*EXERCISE MATERIAL*.
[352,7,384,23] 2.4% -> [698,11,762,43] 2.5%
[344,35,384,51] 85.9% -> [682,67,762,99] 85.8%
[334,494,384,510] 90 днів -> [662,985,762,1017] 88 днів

--

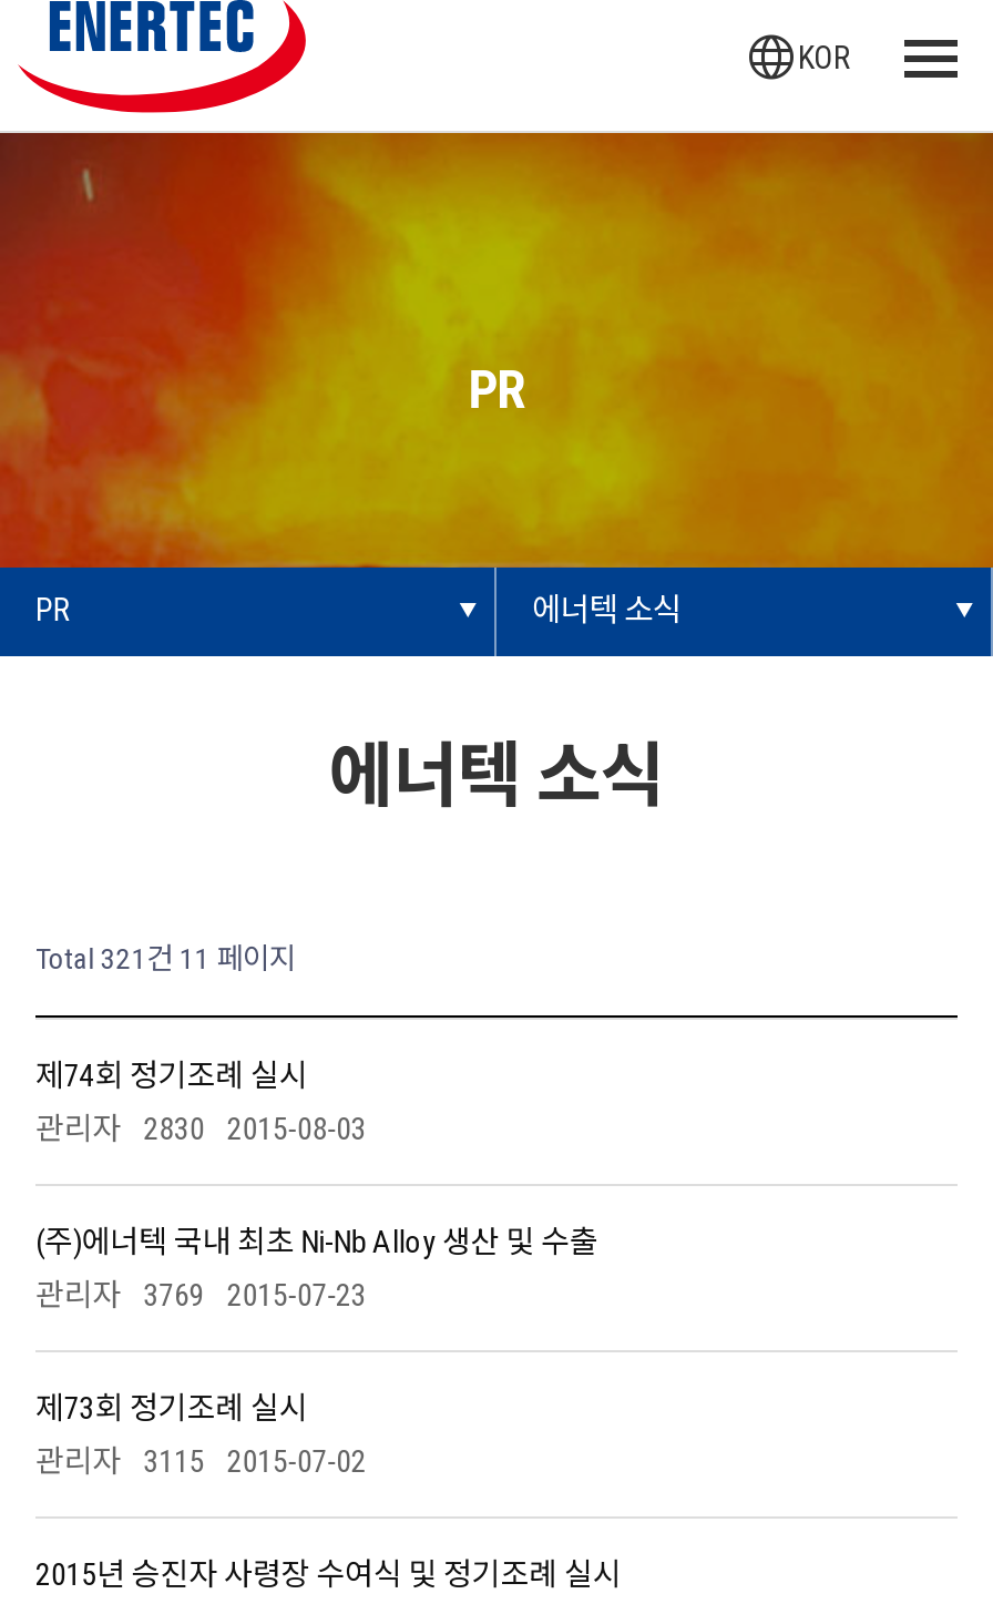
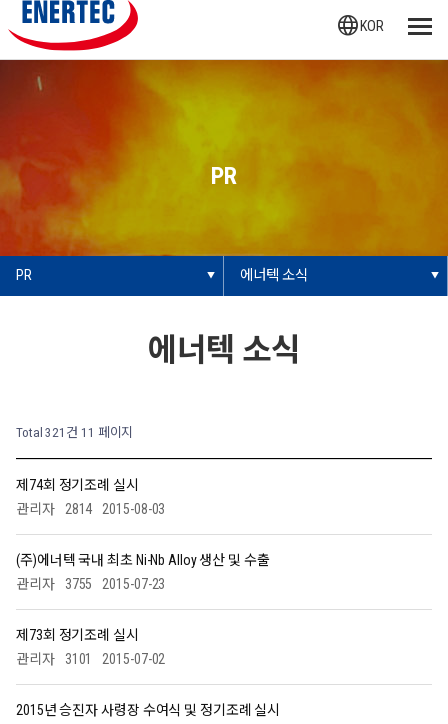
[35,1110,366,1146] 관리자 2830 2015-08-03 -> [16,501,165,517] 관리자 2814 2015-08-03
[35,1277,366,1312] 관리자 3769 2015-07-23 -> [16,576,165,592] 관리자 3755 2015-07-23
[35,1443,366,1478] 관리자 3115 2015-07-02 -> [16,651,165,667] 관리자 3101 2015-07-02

*WORK INSTRUCTIONS*.
Extract exactly and only the lines above from the line containing "[35,1110,366,1146] 관리자 2830" through the line containing "[35,1443,366,1478] 관리자 3115", both end lines included.

*SOLUTION TO THIS EXERCISE*.
[35,1110,366,1146] 관리자 2830 2015-08-03 -> [16,501,165,517] 관리자 2814 2015-08-03
[35,1277,366,1312] 관리자 3769 2015-07-23 -> [16,576,165,592] 관리자 3755 2015-07-23
[35,1443,366,1478] 관리자 3115 2015-07-02 -> [16,651,165,667] 관리자 3101 2015-07-02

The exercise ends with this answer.